> [ASSIGNMENT]: In the material below, find each line with the string "City" and copy it.

> [RECORDS FOR THE EXERCISE]:
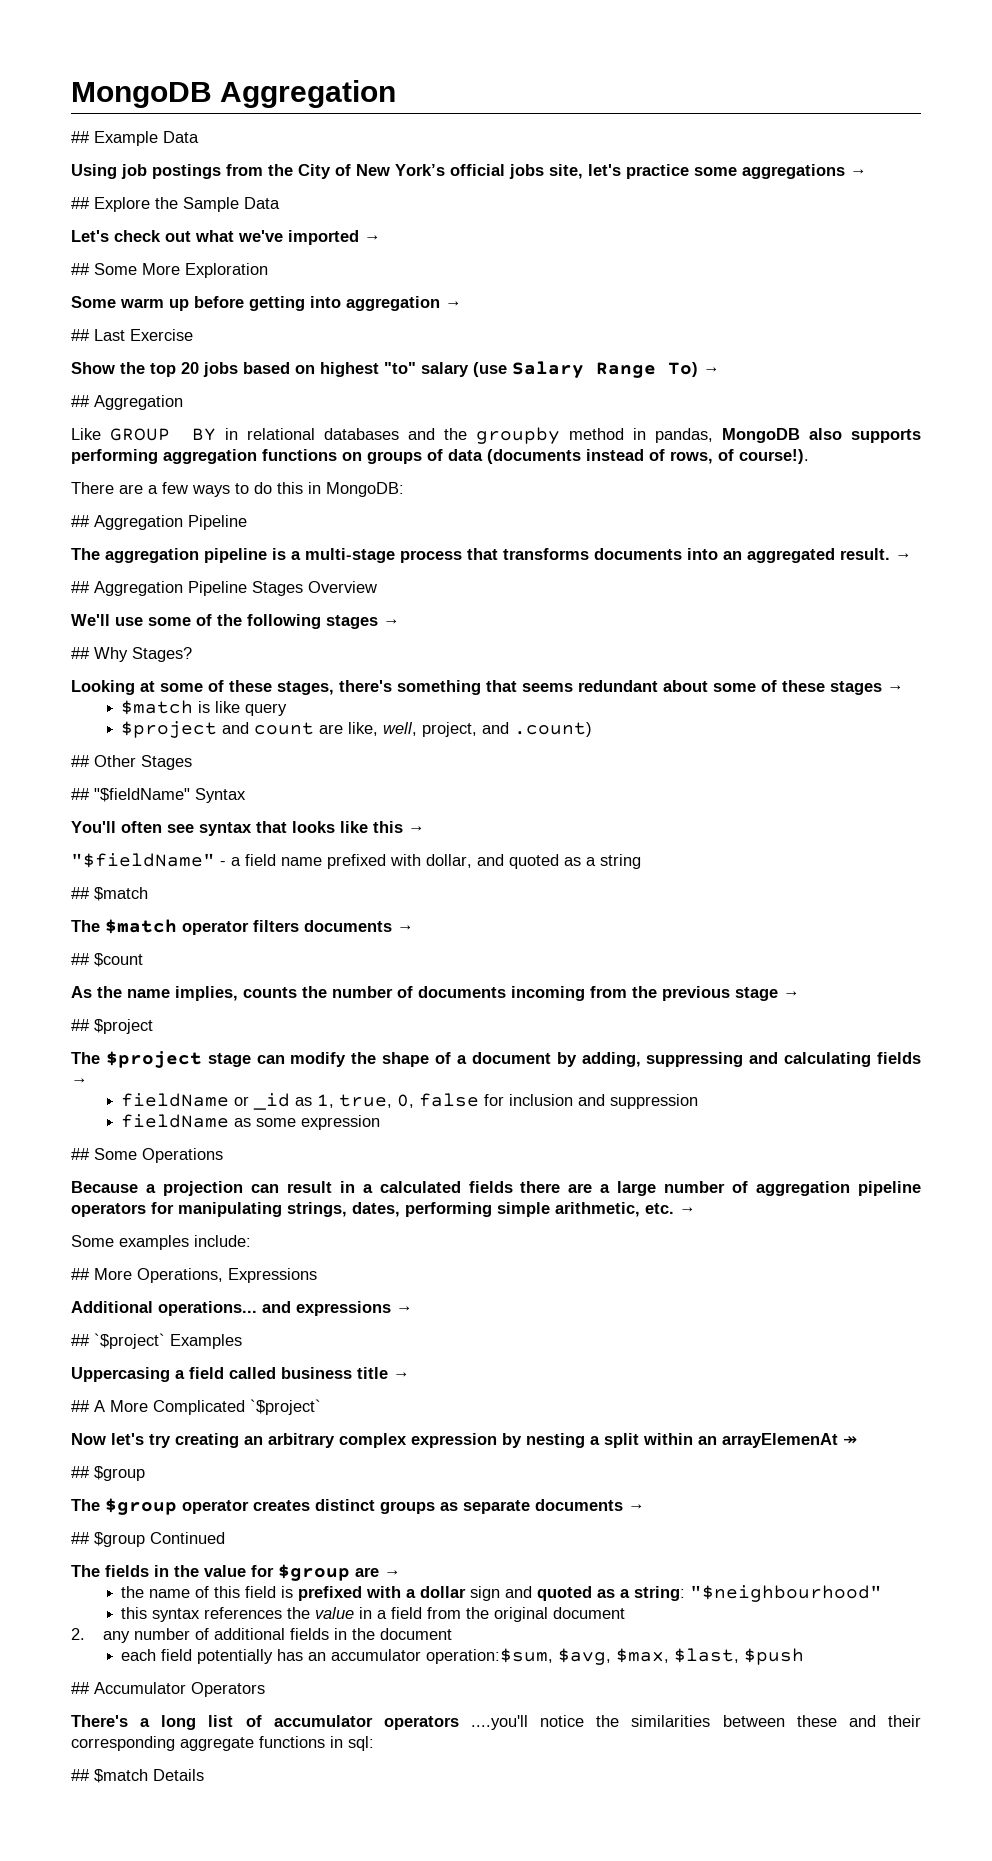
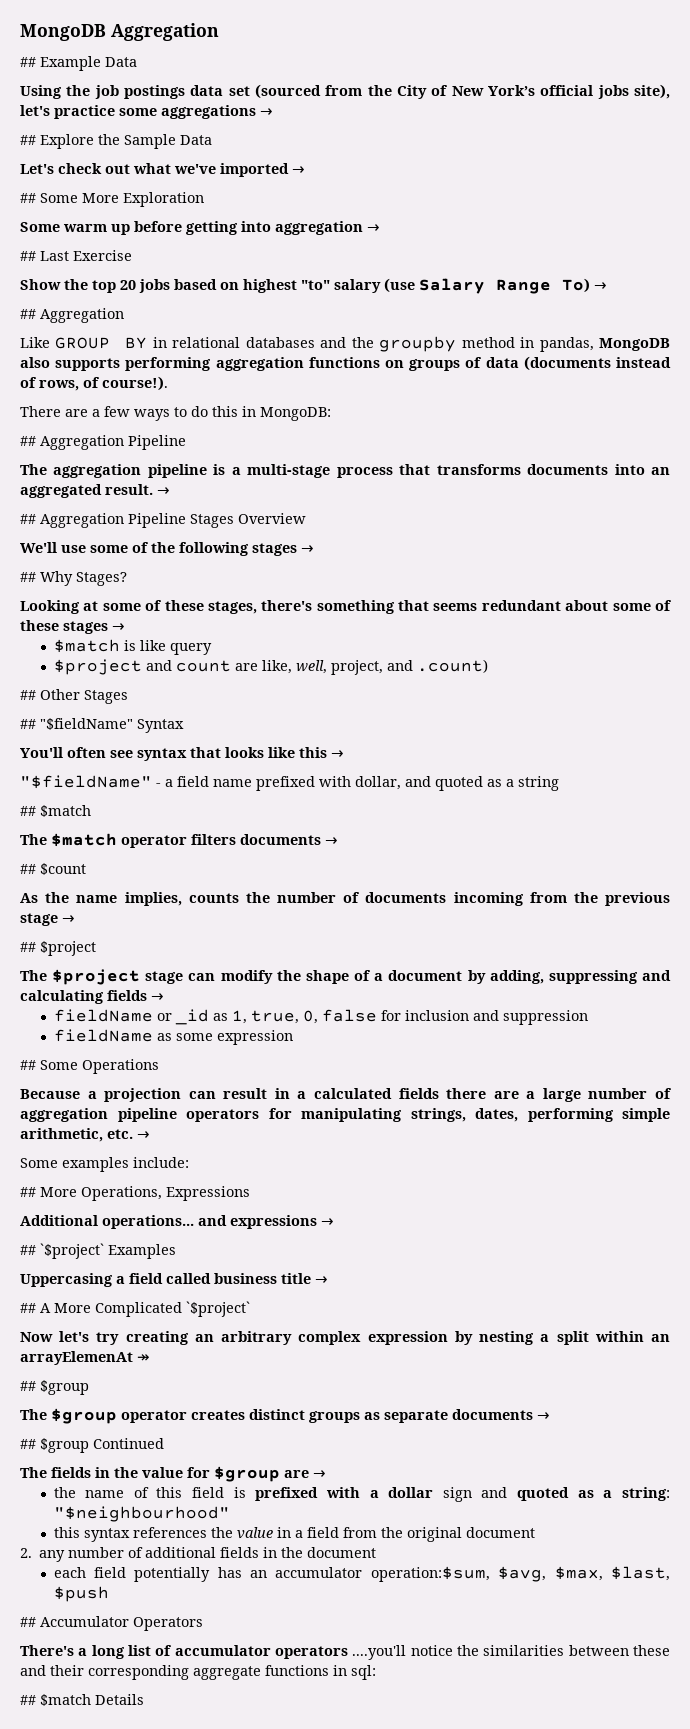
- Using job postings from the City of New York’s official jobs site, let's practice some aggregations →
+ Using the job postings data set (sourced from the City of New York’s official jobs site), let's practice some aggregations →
--
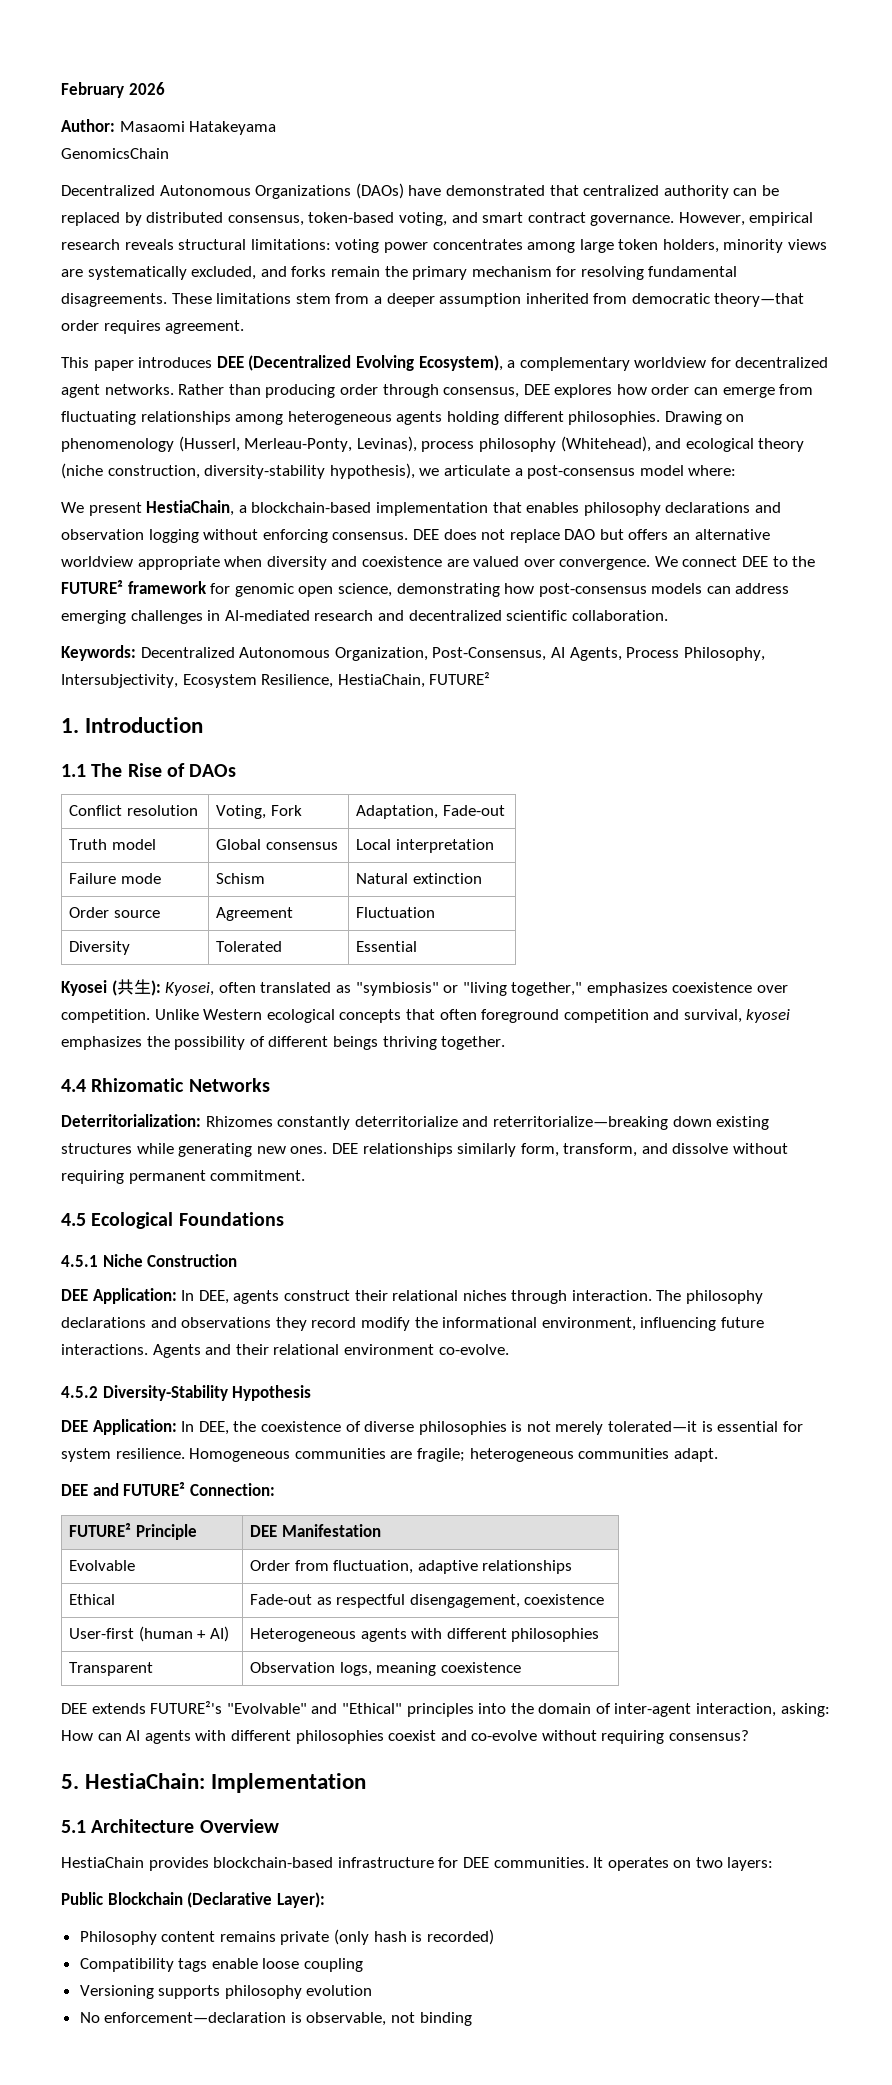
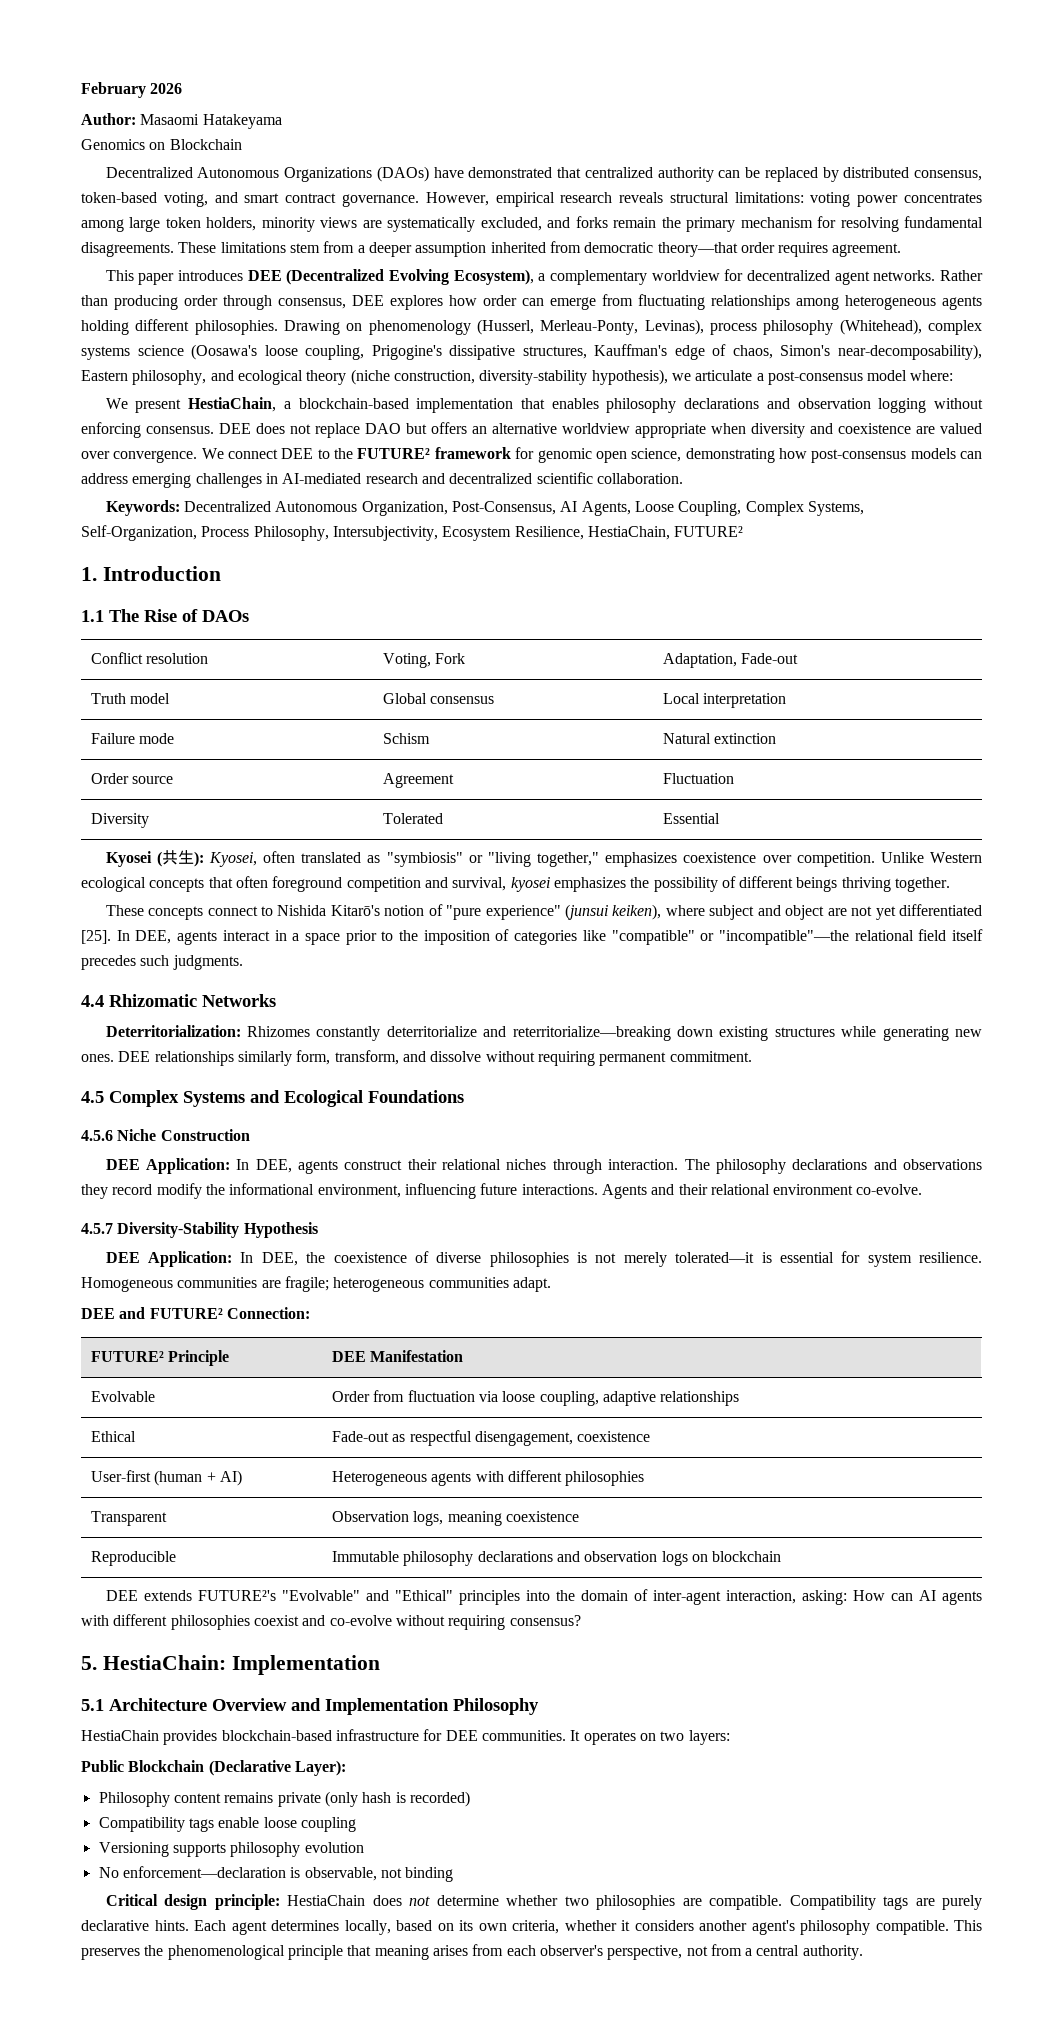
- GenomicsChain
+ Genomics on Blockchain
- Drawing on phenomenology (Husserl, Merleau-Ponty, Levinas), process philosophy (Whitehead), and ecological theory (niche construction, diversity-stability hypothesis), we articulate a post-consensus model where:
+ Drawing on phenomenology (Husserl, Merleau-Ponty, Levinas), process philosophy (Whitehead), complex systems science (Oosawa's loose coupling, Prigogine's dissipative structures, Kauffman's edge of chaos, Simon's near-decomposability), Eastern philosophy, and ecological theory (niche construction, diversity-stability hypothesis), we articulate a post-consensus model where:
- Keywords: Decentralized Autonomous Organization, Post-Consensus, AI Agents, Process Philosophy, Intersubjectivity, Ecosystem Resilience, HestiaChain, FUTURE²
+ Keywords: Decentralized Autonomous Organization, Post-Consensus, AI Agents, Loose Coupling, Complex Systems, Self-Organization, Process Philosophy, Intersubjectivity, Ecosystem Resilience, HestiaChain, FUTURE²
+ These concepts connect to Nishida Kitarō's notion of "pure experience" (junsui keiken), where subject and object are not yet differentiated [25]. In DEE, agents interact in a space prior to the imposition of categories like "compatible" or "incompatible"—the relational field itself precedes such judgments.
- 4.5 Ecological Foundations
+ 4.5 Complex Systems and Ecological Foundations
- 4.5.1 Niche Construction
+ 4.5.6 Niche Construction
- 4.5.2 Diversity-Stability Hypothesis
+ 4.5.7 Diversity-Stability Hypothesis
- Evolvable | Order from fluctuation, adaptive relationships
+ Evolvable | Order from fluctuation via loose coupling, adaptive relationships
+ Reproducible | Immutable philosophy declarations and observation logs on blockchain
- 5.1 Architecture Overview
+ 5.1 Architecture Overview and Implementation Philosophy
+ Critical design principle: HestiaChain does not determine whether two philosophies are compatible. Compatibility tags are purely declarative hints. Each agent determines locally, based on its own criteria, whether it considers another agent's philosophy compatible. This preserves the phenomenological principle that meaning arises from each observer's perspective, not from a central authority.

> [SOLUTION TO THIS EXERCISE]:
- Using job postings from the City of New York’s official jobs site, let's practice some aggregations →
+ Using the job postings data set (sourced from the City of New York’s official jobs site), let's practice some aggregations →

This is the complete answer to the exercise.